Digital assets derive value from their content, yet coding and
processing visual content for use in a variety of commercial and
non-commercial purposes has proven to be a difficult problem.
[0007] Current technologies either rely on people manually
annotating image content, or feature coding derived from systems
analysis. Manual annotation of image content is both labor
intensive and inaccurate, with the usefulness of the resulting
annotations depending on the annotator's verbal interpretations. In
the latter case, a system annotates images by comparing feature
content to manually selected comparison images or feature
templates. The result is often ambiguous and with limited
usefulness.
[0008] Much research has been conducted on image processing and
retrieval in the past twenty years. Most traditional systems code
images using primitives derived from linear filters. These systems
typically filter for a subset of spatial, orientation, temporal,
spectral and disparity frequency. More advanced systems incorporate
feature detectors and texton filters designed to signal the
presence of texture sub-features. Some systems employ edge
detection algorithms, inspired by the Canny edge detector [1].
[0009] These filters are generally applied linearly without
consideration for the characteristics of the human perceptual
organization, which is non-linear and preferential. For instance,
while most traditional systems treat color as a continuous spectrum
of wavelength, people perceive colors relative to a set of
prototypical colors [2]. Similarly, while most traditional systems
treat all pixels of an image equally and at the same depth, human
vision tends to group certain pixels together and separate the
"figures" from the "background." Many other discrepancies
exist.
[0010] After coding with the primitives described above, the
traditional systems employ algorithms based on the statistical
properties of these primitives within a particular image, or
heuristics, or a combination of both, to perform annotation,
management, and segmentation. These algorithms are both
computationally intensive and numerically expensive, and generally
not robust enough at providing useful results. For example, the
returned segmentation regions do no correspond to human regions of
figure and background.
[0011] To perform object recognition, most traditional systems rely
on statistical methods, such as statistical analysis, template
matching, histogram, or iconic matching, to recognize and classify
images. These methods employ precise variables that are numerically
expensive and are computationally demanding, while producing
results that are limited to specialized applications.
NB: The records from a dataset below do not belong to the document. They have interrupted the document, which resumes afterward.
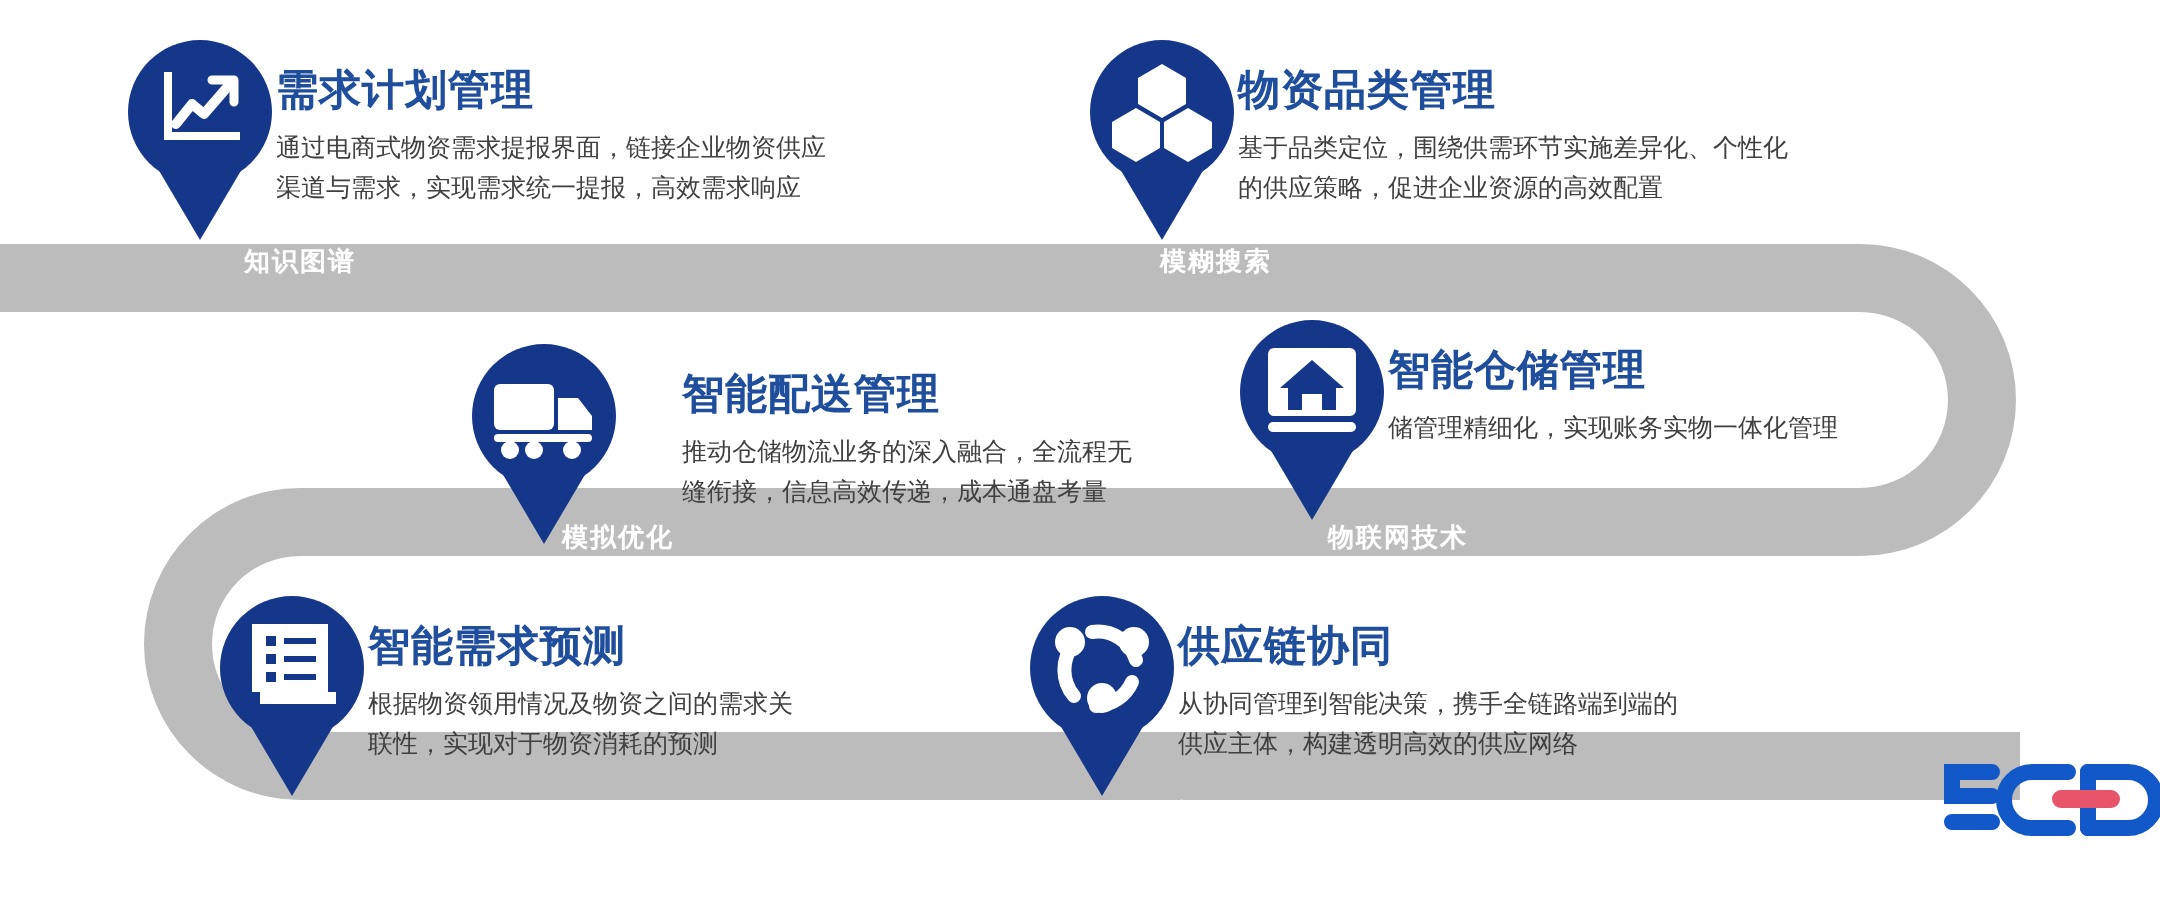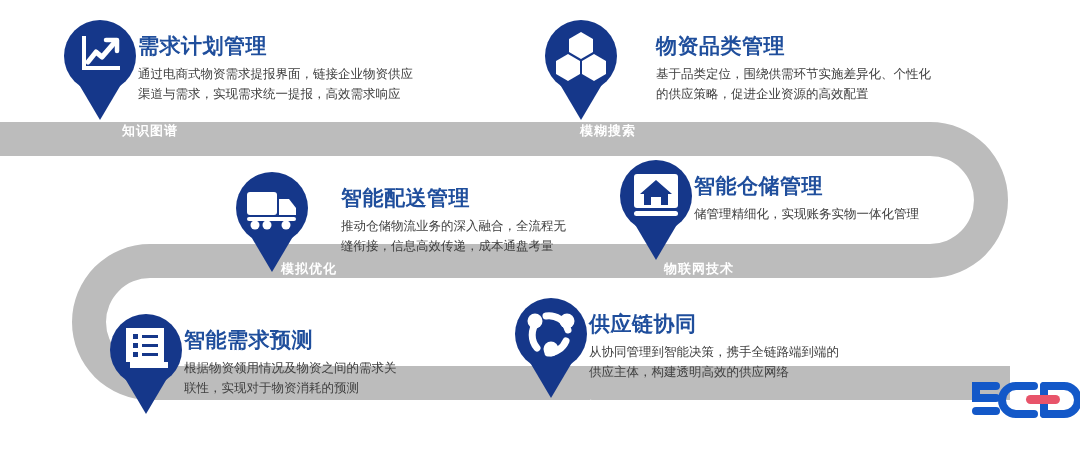--- a/index.html
+++ b/index.html
@@ -115,21 +115,21 @@
     </div>
     <div class="card-text">
       <div class="card-title">需求计划管理</div>
       <div class="card-desc">
         <span>通过电商式物资需求提报界面，链接企业物资供应</span>
         <span>渠道与需求，实现需求统一提报，高效需求响应</span>
       </div>
     </div>
   </div>
 
-  <div class="card" style="left:543px; top:18px;gap:37px;">
+  <div class="card" style="left:543px; top:18px;">
     <div class="pin">
       <svg width="76" height="104" viewBox="0 0 76 104" xmlns="http://www.w3.org/2000/svg">
         <path d="M38 2 A36 36 0 0 1 38 74 A36 36 0 0 1 38 2 Z" fill="#15378a"></path>
         <path d="M12 58 L38 102 L64 58 Z" fill="#15378a"></path>
         <g fill="#ffffff">
           <path d="M38 14 L50 21 L50 34 L38 41 L26 34 L26 21 Z"></path>
           <path d="M25 36 L37 43 L37 56 L25 63 L13 56 L13 43 Z"></path>
           <path d="M51 36 L63 43 L63 56 L51 63 L39 56 L39 43 Z"></path>
         </g>
       </svg>
@@ -181,21 +181,21 @@
       </svg>
     </div>
     <div class="card-text">
       <div class="card-title">智能仓储管理</div>
       <div class="card-desc">
         <span>储管理精细化，实现账务实物一体化管理</span>
       </div>
     </div>
   </div>
 
-  <div class="card" style="left:108px; top:312px;">
+  <div class="card" style="left:108px; top:296px;">
     <div class="pin">
       <svg width="76" height="104" viewBox="0 0 76 104" xmlns="http://www.w3.org/2000/svg">
         <path d="M38 2 A36 36 0 0 1 38 74 A36 36 0 0 1 38 2 Z" fill="#15378a"></path>
         <path d="M12 58 L38 102 L64 58 Z" fill="#15378a"></path>
         <g>
           <path d="M18 16 L56 16 L56 50 L60 50 L60 56 L22 56 L22 50 L18 50 Z" fill="#ffffff"></path>
           <rect x="25" y="22" width="5" height="5" fill="#15378a"></rect>
           <rect x="25" y="31" width="5" height="5" fill="#15378a"></rect>
           <rect x="25" y="40" width="5" height="5" fill="#15378a"></rect>
           <rect x="34" y="23" width="16" height="3" fill="#15378a"></rect>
[0012] As exemplified by the adage "A picture is worth a thousand
words", visual content defies verbal description because people use
non-verbal processes to understand what they see. A technology that
automatically describes images and codes these images relative to
the non-verbal processes used by people would greatly extend the
utility and, value of visual assets by allowing new applications to
be created for management and employment of these visual assets
efficiently, intelligently, and intuitively.
SUMMARY OF INVENTION
[0013] The present invention concerns a human perception based
information processing system for coding, managing, retrieving,
manipulating and inferring perceptual information from digital
images. The system emulates human visual cognition by adding
categorical information to the ambient stimulus, providing a novel
image labeling and coding system. The system utilizes a dynamic
perceptual organization system to adaptively drive image-processing
sub-algorithms. The system uses a uniquely designed data structure
that maps labels to uniquely defined image structures called
sub-images.
[0014] The present invention employs a set of uniquely defined
visual primitives, incorporated within a novel schema in a
hierarchical system that applies the schema structure at all
processing levels, particularly, low-level feature processing,
mid-level perceptual organization, and high-level category
assignment. Furthermore, this schema structures can be applied to
pre-classified images to yield object recognition, as well as
incorporated into other expert systems.
[0015] The schema is hierarchical and encodes knowledge about the
visual world and image categories within its structure such that
general assumptions or perceptual hypotheses are placed at the top
hierarchy level, primary visual primitives and categories are
placed at the middle level, while attributes are placed at the
sub-ordinate level. Psychological survey methods are employed to
determine human category structure, in particular, primary category
designation, super-ordinate, and sub-ordinate structure, and allow
human visual knowledge to be incorporated within the scherma.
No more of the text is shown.